Segment Open

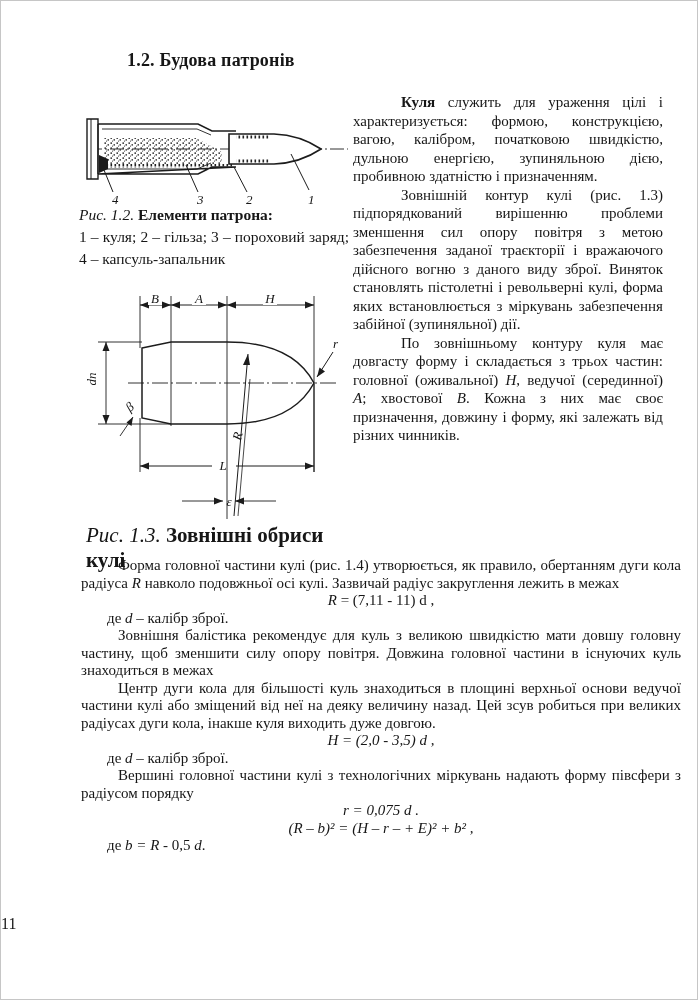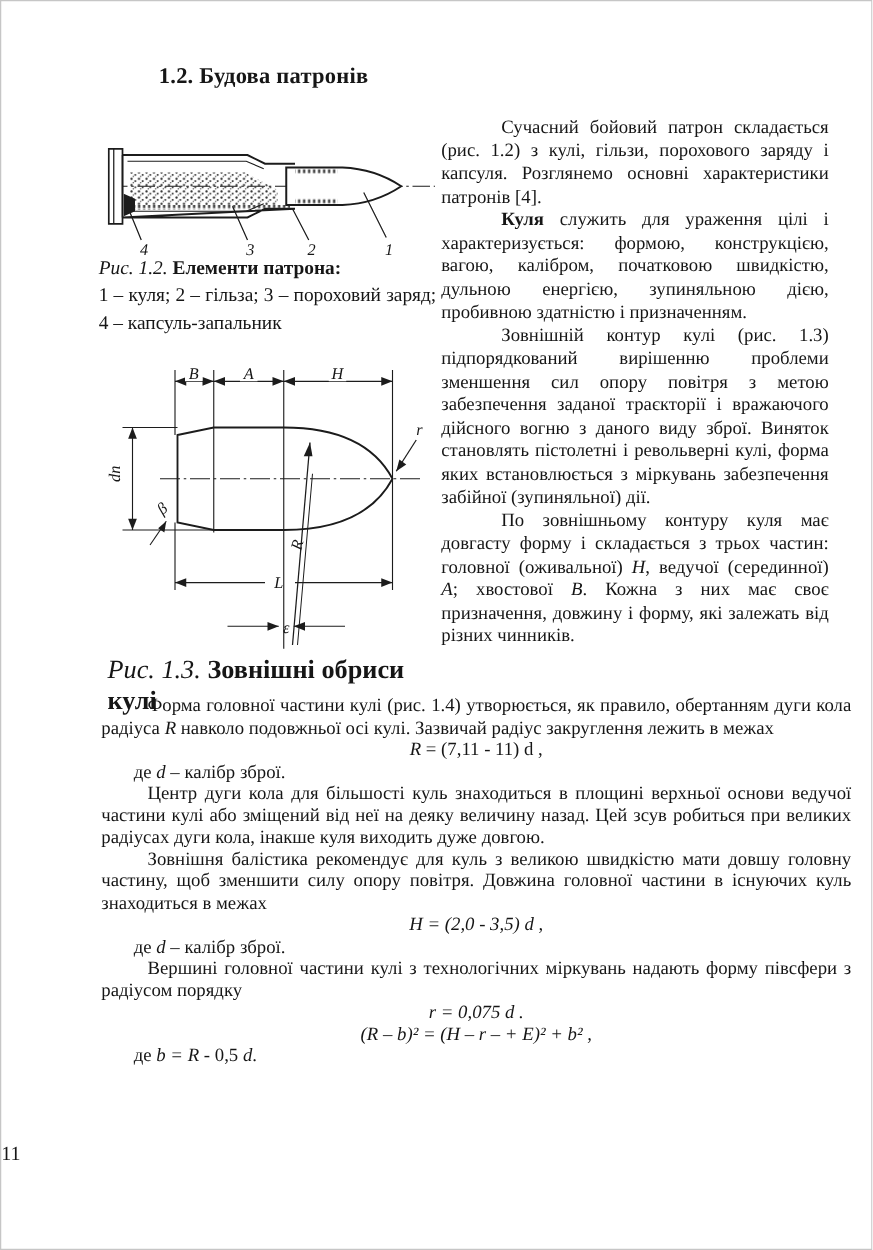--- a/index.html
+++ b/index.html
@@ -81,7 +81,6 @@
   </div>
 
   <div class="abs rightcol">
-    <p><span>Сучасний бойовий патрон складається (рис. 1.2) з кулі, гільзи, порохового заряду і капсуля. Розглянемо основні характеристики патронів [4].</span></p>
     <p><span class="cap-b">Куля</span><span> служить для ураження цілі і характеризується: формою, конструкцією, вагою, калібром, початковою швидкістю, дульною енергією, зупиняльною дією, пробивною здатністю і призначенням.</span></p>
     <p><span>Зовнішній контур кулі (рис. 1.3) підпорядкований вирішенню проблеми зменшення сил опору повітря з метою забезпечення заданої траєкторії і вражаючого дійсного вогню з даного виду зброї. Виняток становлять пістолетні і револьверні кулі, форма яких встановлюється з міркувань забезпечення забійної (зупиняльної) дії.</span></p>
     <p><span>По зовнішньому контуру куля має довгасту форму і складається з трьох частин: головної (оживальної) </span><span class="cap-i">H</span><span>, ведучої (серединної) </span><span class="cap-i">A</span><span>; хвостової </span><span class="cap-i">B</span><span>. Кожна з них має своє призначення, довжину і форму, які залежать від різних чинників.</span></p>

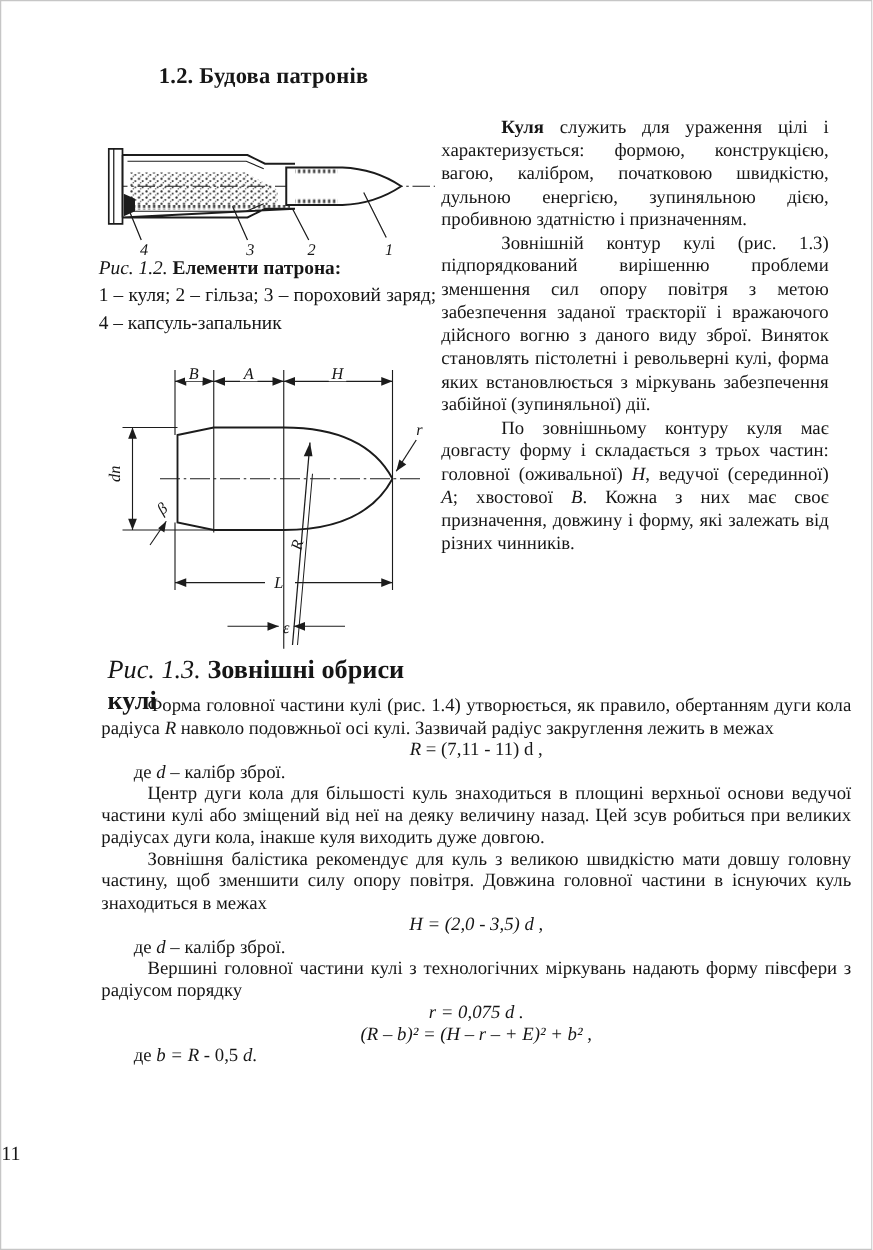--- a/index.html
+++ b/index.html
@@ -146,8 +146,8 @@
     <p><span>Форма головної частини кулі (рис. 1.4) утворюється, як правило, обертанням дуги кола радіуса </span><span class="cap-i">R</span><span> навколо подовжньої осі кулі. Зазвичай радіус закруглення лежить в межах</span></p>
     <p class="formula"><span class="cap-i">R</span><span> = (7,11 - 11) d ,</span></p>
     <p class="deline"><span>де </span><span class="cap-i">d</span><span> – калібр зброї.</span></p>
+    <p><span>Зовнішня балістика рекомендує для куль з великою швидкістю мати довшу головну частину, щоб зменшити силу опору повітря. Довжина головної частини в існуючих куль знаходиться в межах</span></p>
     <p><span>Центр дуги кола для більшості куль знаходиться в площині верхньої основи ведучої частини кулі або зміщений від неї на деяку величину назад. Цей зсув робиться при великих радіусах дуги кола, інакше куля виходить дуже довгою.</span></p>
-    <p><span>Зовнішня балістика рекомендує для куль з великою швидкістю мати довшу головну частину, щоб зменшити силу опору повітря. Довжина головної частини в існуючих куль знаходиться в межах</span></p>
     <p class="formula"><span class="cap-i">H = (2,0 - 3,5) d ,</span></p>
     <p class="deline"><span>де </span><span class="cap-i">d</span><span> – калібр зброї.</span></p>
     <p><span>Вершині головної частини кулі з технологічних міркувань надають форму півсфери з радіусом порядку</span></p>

Segment Closed

__Problem to work on__
Without including any pictures, print each record exactly.

__Expected answer__
--- a/index.html
+++ b/index.html
@@ -81,7 +81,6 @@
   </div>
 
   <div class="abs rightcol">
-    <p><span>Сучасний бойовий патрон складається (рис. 1.2) з кулі, гільзи, порохового заряду і капсуля. Розглянемо основні характеристики патронів [4].</span></p>
     <p><span class="cap-b">Куля</span><span> служить для ураження цілі і характеризується: формою, конструкцією, вагою, калібром, початковою швидкістю, дульною енергією, зупиняльною дією, пробивною здатністю і призначенням.</span></p>
     <p><span>Зовнішній контур кулі (рис. 1.3) підпорядкований вирішенню проблеми зменшення сил опору повітря з метою забезпечення заданої траєкторії і вражаючого дійсного вогню з даного виду зброї. Виняток становлять пістолетні і револьверні кулі, форма яких встановлюється з міркувань забезпечення забійної (зупиняльної) дії.</span></p>
     <p><span>По зовнішньому контуру куля має довгасту форму і складається з трьох частин: головної (оживальної) </span><span class="cap-i">H</span><span>, ведучої (серединної) </span><span class="cap-i">A</span><span>; хвостової </span><span class="cap-i">B</span><span>. Кожна з них має своє призначення, довжину і форму, які залежать від різних чинників.</span></p>

--- a/index.html
+++ b/index.html
@@ -146,8 +146,8 @@
     <p><span>Форма головної частини кулі (рис. 1.4) утворюється, як правило, обертанням дуги кола радіуса </span><span class="cap-i">R</span><span> навколо подовжньої осі кулі. Зазвичай радіус закруглення лежить в межах</span></p>
     <p class="formula"><span class="cap-i">R</span><span> = (7,11 - 11) d ,</span></p>
     <p class="deline"><span>де </span><span class="cap-i">d</span><span> – калібр зброї.</span></p>
+    <p><span>Зовнішня балістика рекомендує для куль з великою швидкістю мати довшу головну частину, щоб зменшити силу опору повітря. Довжина головної частини в існуючих куль знаходиться в межах</span></p>
     <p><span>Центр дуги кола для більшості куль знаходиться в площині верхньої основи ведучої частини кулі або зміщений від неї на деяку величину назад. Цей зсув робиться при великих радіусах дуги кола, інакше куля виходить дуже довгою.</span></p>
-    <p><span>Зовнішня балістика рекомендує для куль з великою швидкістю мати довшу головну частину, щоб зменшити силу опору повітря. Довжина головної частини в існуючих куль знаходиться в межах</span></p>
     <p class="formula"><span class="cap-i">H = (2,0 - 3,5) d ,</span></p>
     <p class="deline"><span>де </span><span class="cap-i">d</span><span> – калібр зброї.</span></p>
     <p><span>Вершині головної частини кулі з технологічних міркувань надають форму півсфери з радіусом порядку</span></p>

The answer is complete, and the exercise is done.